Work to complete:
What lines below contain the string "repositorio"? List them all.

[Version difference data]
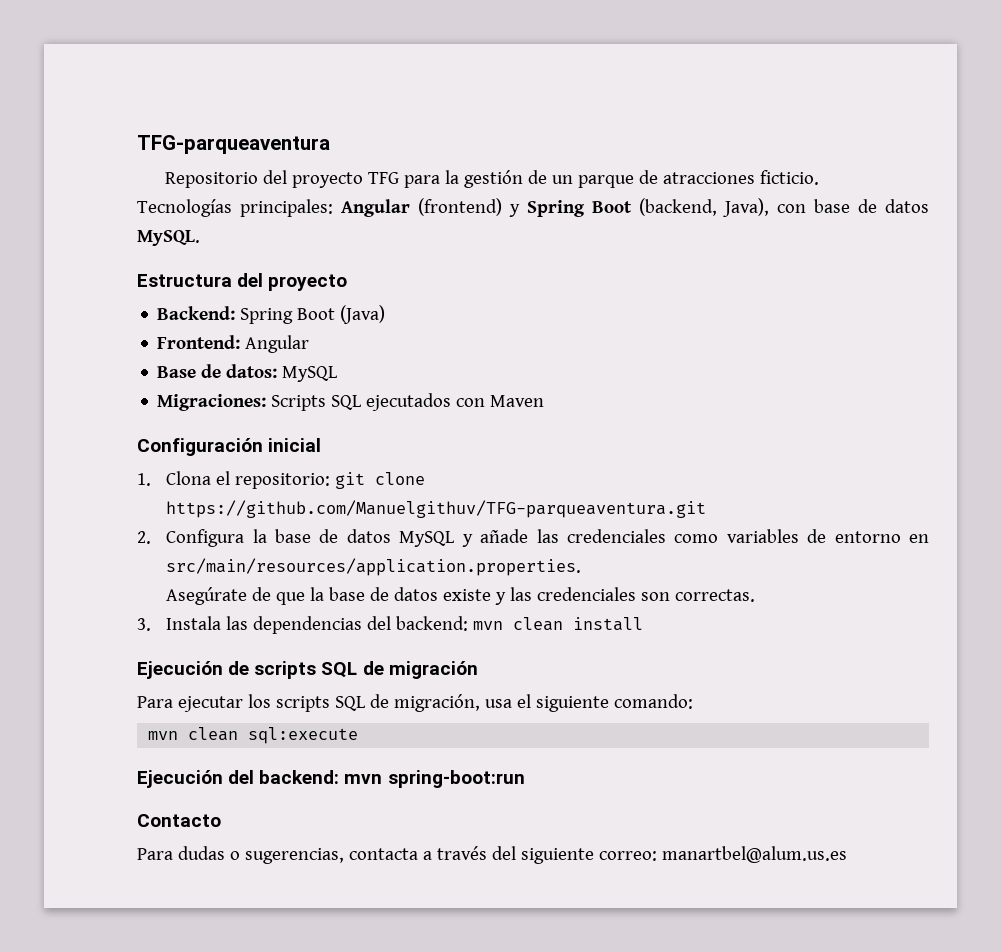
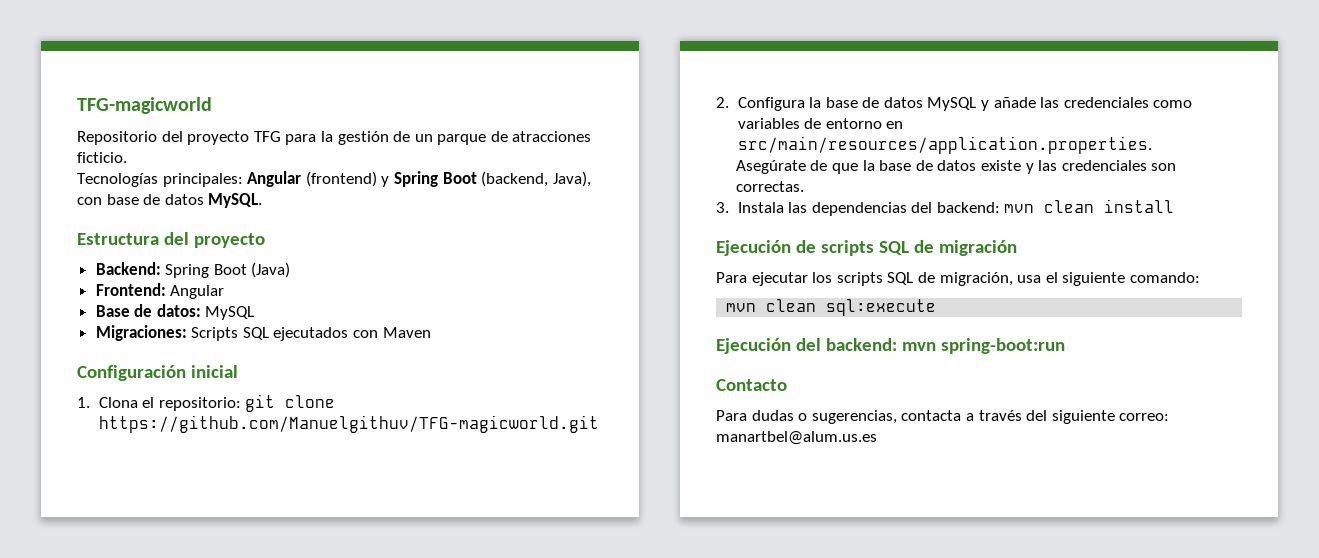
- TFG-parqueaventura
+ TFG-magicworld
- 1. Clona el repositorio: git clone https://github.com/Manuelgithuv/TFG-parqueaventura.git
+ 1. Clona el repositorio: git clone https://github.com/Manuelgithuv/TFG-magicworld.git

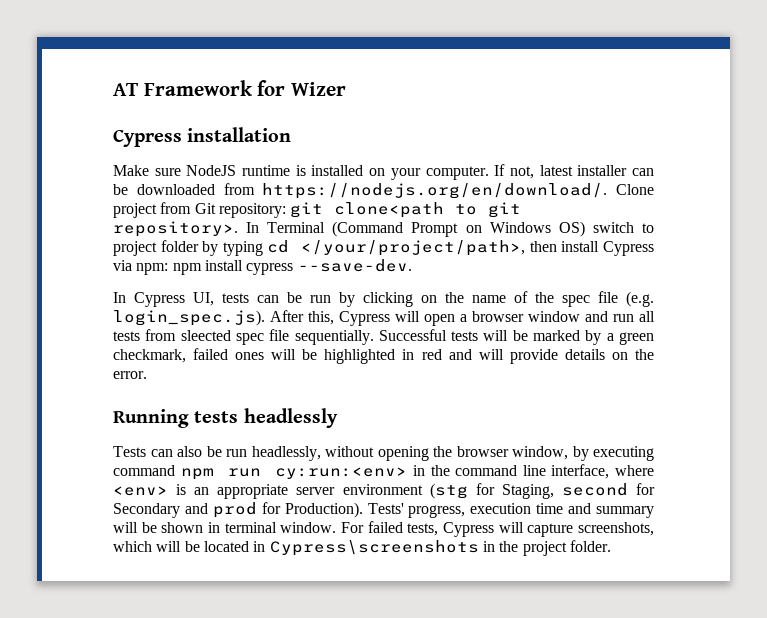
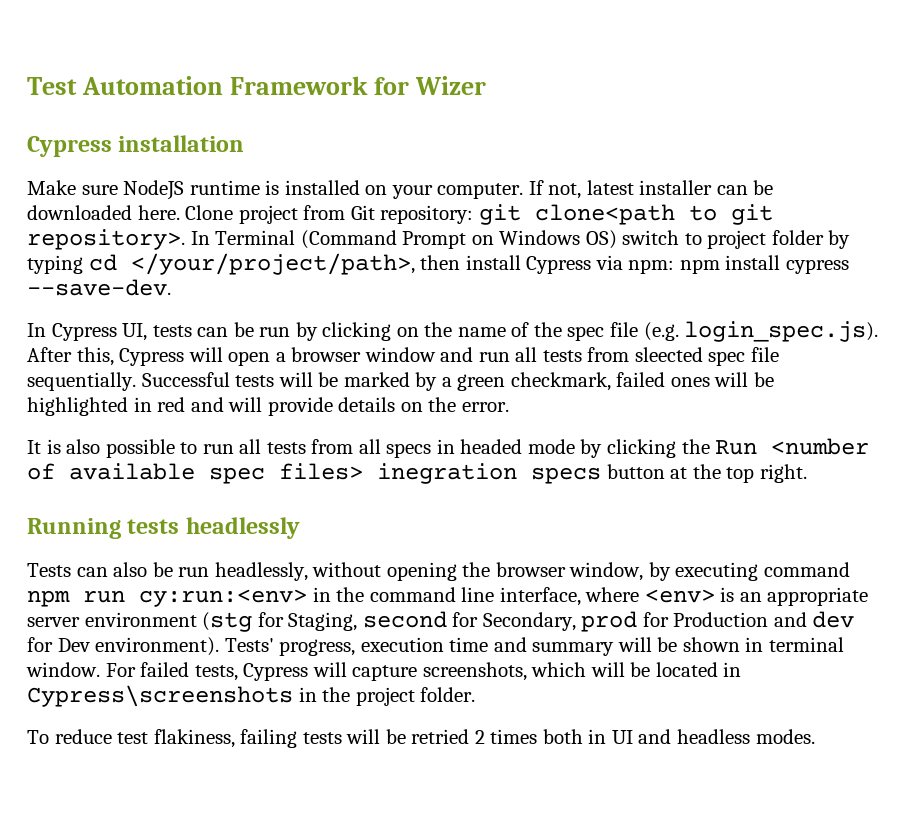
- AT Framework for Wizer
+ Test Automation Framework for Wizer
- If not, latest installer can be downloaded from https://nodejs.org/en/download/. Clone project from Git repository: git clone<path to git repository>.
+ If not, latest installer can be downloaded here. Clone project from Git repository: git clone<path to git repository>.
+ It is also possible to run all tests from all specs in headed mode by clicking the Run <number of available spec files> inegration specs button at the top right.
- Tests can also be run headlessly, without opening the browser window, by executing command npm run cy:run:<env> in the command line interface, where <env> is an appropriate server environment (stg for Staging, second for Secondary and prod for Production).
+ Tests can also be run headlessly, without opening the browser window, by executing command npm run cy:run:<env> in the command line interface, where <env> is an appropriate server environment (stg for Staging, second for Secondary, prod for Production and dev for Dev environment).
+ To reduce test flakiness, failing tests will be retried 2 times both in UI and headless modes.

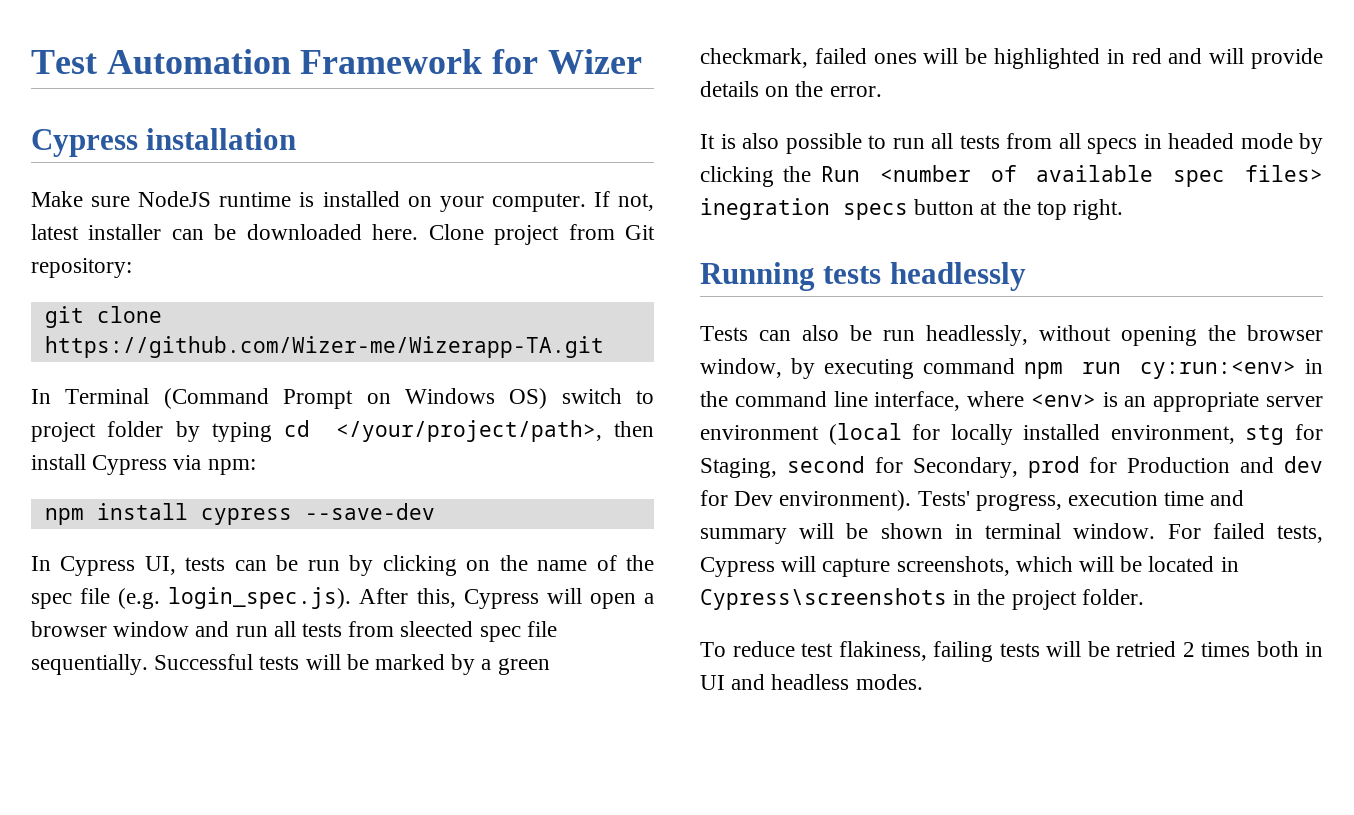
- Clone project from Git repository: git clone<path to git repository>. In Terminal (Command Prompt on Windows OS) switch to project folder by typing cd </your/project/path>, then install Cypress via npm: npm install cypress --save-dev.
+ Clone project from Git repository:
+ git clone https://github.com/Wizer-me/Wizerapp-TA.git
+ In Terminal (Command Prompt on Windows OS) switch to project folder by typing cd </your/project/path>, then install Cypress via npm:
+ npm install cypress --save-dev
- Tests can also be run headlessly, without opening the browser window, by executing command npm run cy:run:<env> in the command line interface, where <env> is an appropriate server environment (stg for Staging, second for Secondary, prod for Production and dev for Dev environment).
+ Tests can also be run headlessly, without opening the browser window, by executing command npm run cy:run:<env> in the command line interface, where <env> is an appropriate server environment (local for locally installed environment, stg for Staging, second for Secondary, prod for Production and dev for Dev environment).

Answer:
- 1. Clona el repositorio: git clone https://github.com/Manuelgithuv/TFG-parqueaventura.git
+ 1. Clona el repositorio: git clone https://github.com/Manuelgithuv/TFG-magicworld.git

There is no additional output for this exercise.